Apakah ini lagi-lagi bagian dari ego saya semata?
Sekarang saat itu datang. Ayah saya sudah tidak bekerja lagi. Namun sesuai klasifikasi sensus penduduk, usianya jelas masih produktif. Masih di bawah usia 65 tahun. Perusahaan media sisa sisa orba, tempat mengabdi selama dua puluh tahun lebih akhirnya tumbang. Dua mata pisau. Satu sisi saya tidak suka yang berbau orba, tapi di sisi lain, perusahaan macam itu pula yang menghidupi setidaknya masa kecil saya.Ibu saya masih bekerja. Setidaknya sampai tahun depan. Syukur syukur kalau masih boleh lanjut. Tapi saya tahu sekarang ibu saya selalu gelisah kalau ingat tahun masa baktinya hanya tinggal menghitung jari.

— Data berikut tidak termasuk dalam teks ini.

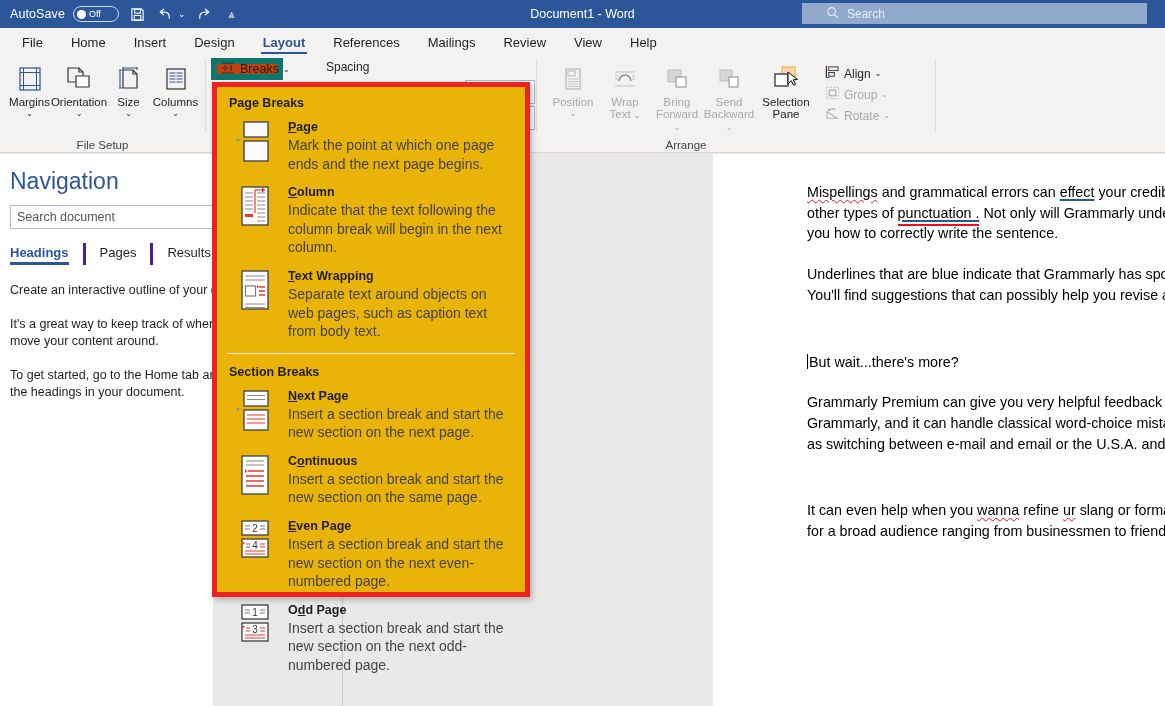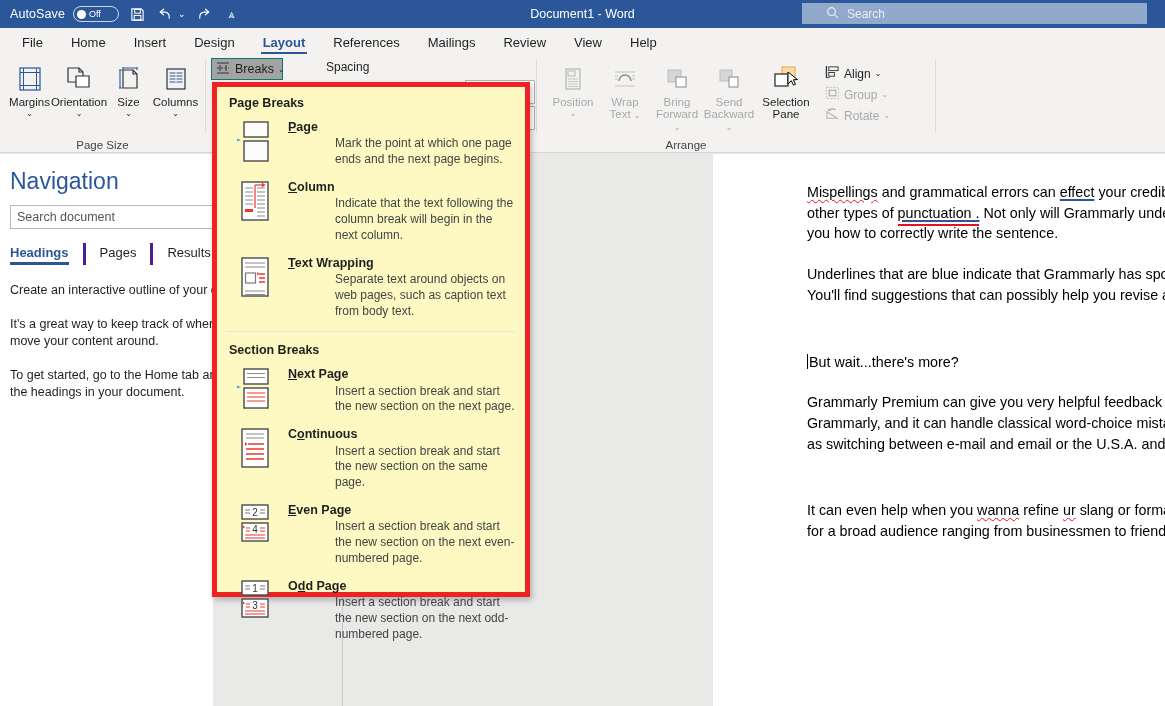--- a/index.html
+++ b/index.html
@@ -171,7 +171,7 @@
 
   #breaks-btn{
     position:absolute; left:211px; top:58px; width:72px; height:22px;
-    background:#a3a3a3; border:1px solid #0f766e; z-index:45;
+    background:#c2410c; border:6px solid #0f766e; z-index:45;
     display:flex; align-items:center; gap:4px; padding-left:3px;
     font-size:12.5px; color:#1f1f1f;
   }

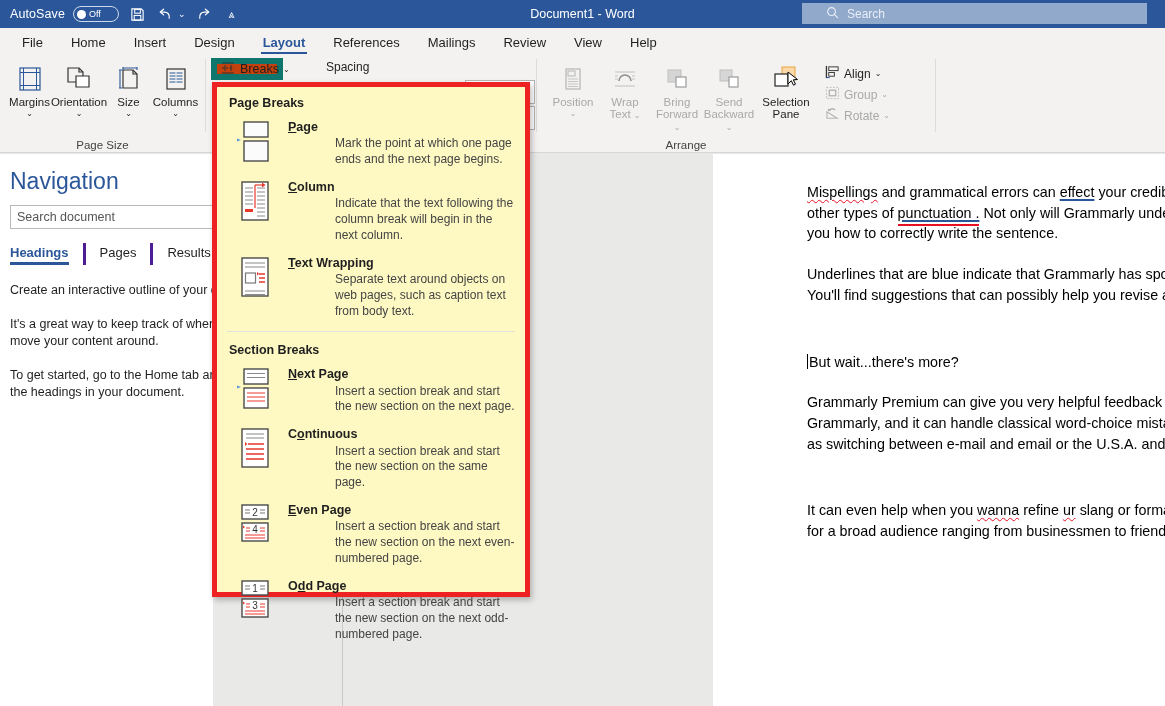--- a/index.html
+++ b/index.html
@@ -152,7 +152,7 @@
   
   #breaks-menu{
     position:absolute; left:212px; top:82px; width:318px; height:515px;
-    border:5px solid #ee2222; background:#fef9c3; z-index:40;
+    border:5px solid #ee2222; background:#eab308; z-index:40;
     box-shadow:2px 3px 6px rgba(0,0,0,.25);
   }
   .menu-head{

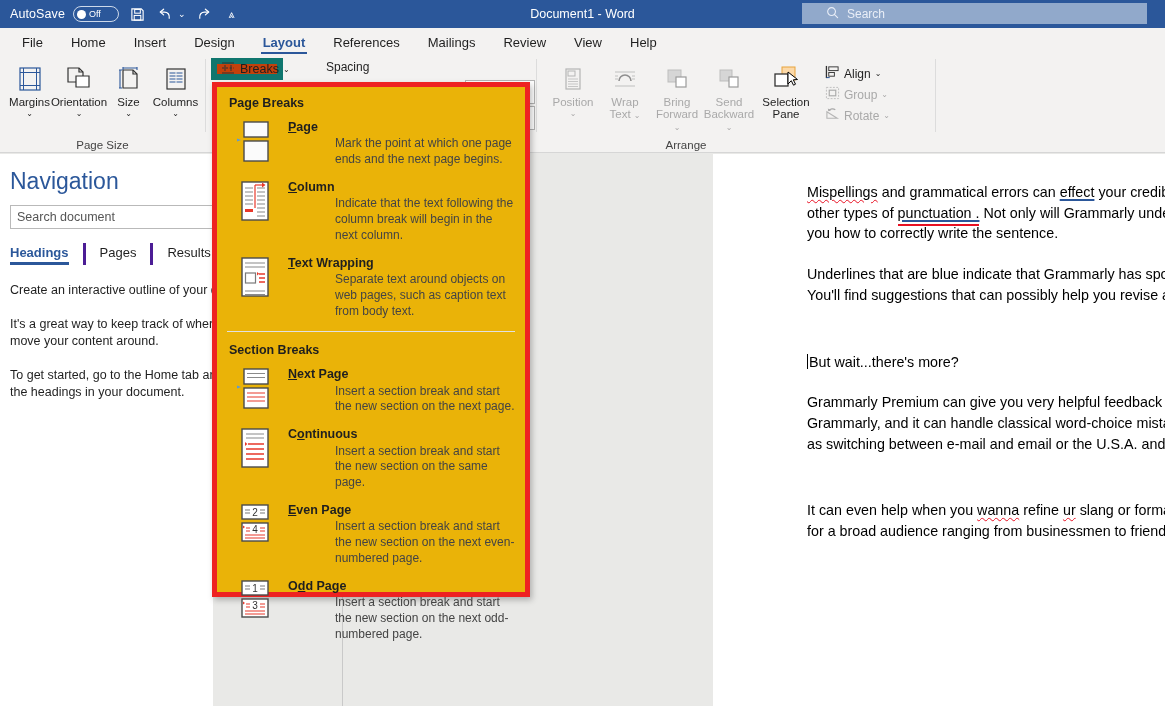--- a/index.html
+++ b/index.html
@@ -282,7 +282,7 @@
         <span class="car">⌄</span>
       </div>
     </div>
-    <div class="group-label">Page Size</div>
+    <div class="group-label">File Setup</div>
   </div>
   <div class="group-sep"></div>
 

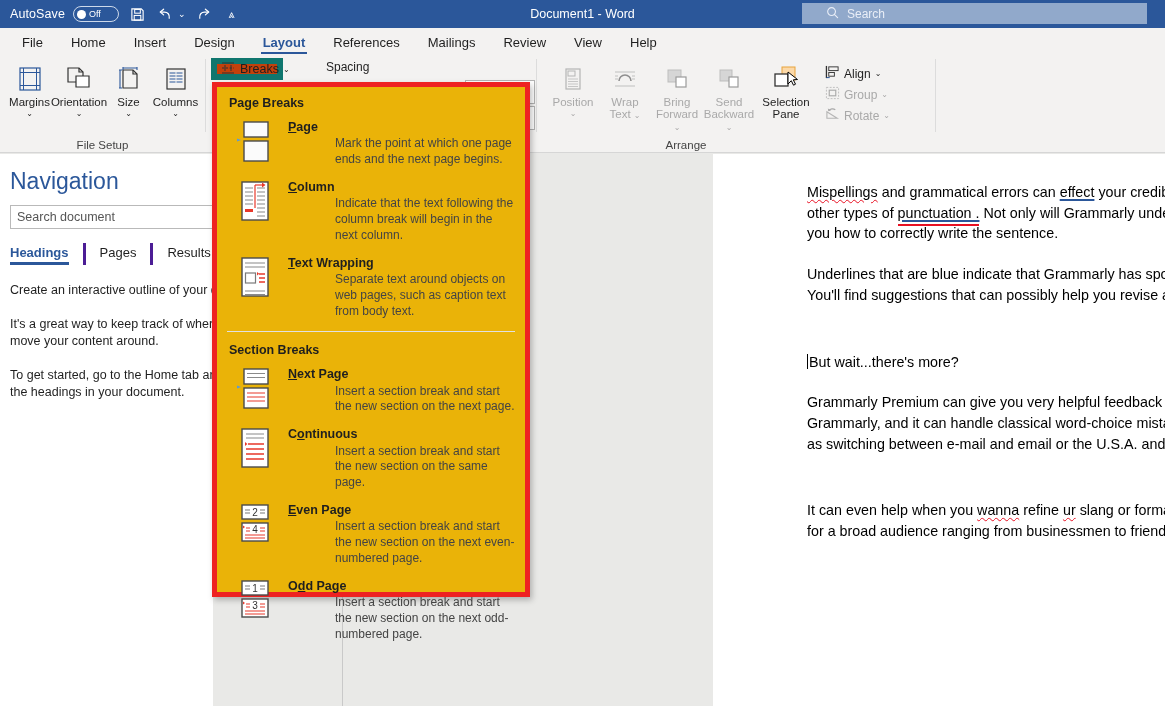--- a/index.html
+++ b/index.html
@@ -166,7 +166,7 @@
   .mi-text{ flex:1; }
   .mi-title{ font-size:12.5px; font-weight:bold; color:#1f1f1f; line-height:1.3;}
   .mi-title u{ text-decoration:underline; }
-  .mi-desc{ font-size:12px; color:#444; line-height:1.32; margin-top:1px;margin-left:47px;}
+  .mi-desc{ font-size:14px; color:#444; line-height:1.32; margin-top:1px;}
   .menu-div{ height:1px; background:#e1e1e1; margin:4px 10px 2px 10px;}
 
   #breaks-btn{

Pada fase ini, ayah saya tidak memiliki kegiatan produktif. Sepengetahuan saya. Seiring canggihnya teknologi, kegiatannya adalah memegang ponsel dan berselancar di dalamnya. Saya sebal sekaligus kasihan. Saya sebal karena aktifitasnya mengerucut menjadi hanya seputar bangun-makan-hp-mandi-tidur(-merokok >:( saya sebal sekali dengan yang ini) inipun dilakukan dengan jam yang terbalik dari orang kebiasaan. Namun saya juga kasihan karena tahu ayah pun bingung dengan apa yang harus dilakukan mengingat usia mendekati tidak produktif dan modal yang tidak banyak. Kadang saya sangat ignorant dengan berpikir dalam hati kalau sekarang ayah tidak ada kegiatan, berarti itu adalah pilihan ayah sendiri. Sebagai anak, bukankah saya seharusnya lebih sabar dan penuh welas asih?Semakin kesini saya jadi sadar. Jangan jangan premis ketakutan saya selama ini kurang tepat. Saya bukan takut dengan bagaimana kondisi kesehatan mental orang tua pasca pensiun. Ternyata ketakutan itu ada pada diri saya sendiri yang tidak siap dengan kondisi orang tua yang tak lagi produktif. Dalam hal ini, orang tua yang tidak lagi earning money. Bukan berarti saya masih bragging minta uang. Tapi untuk kelanjutan kehidupn ayah ibu sendiri. Untuk jalan jalannya mereka. Untuk makan enak enaknya mereka. Sebagai anak, anekdotnya jelas sekali. Gantian dong anak yang membiayai orang tua! Kalau melihat tradisi timur, tentu sekarang giliran anak yang menafkahi orang tua. Lagipula saya punya kakak dan adik untuk bersama sama membahagiakan orang tua (cita cita yang sunggu common) . Tapi mungkin masalah ketakutan ini memang ada di saya yang malah sewot dengan ayah yang tidak bekerja lagi (while secretly wish he had some planning on himself).
Konklusi
Sebagai manusia dengan quarter-life crisis yang mikirnya gimana caranya cuan cuan cuan, saya berencana untuk mengajak ayah dan ibu untuk mengikuti beberap workshop. Yang akhirnya membuat ayah dan ibu bisa berkarya. Bukan maksud eksploitasi orang tua, tapi menjaga perasaan agar ayah dan ibu tetap merasa berjaya, berkarya, dan alive.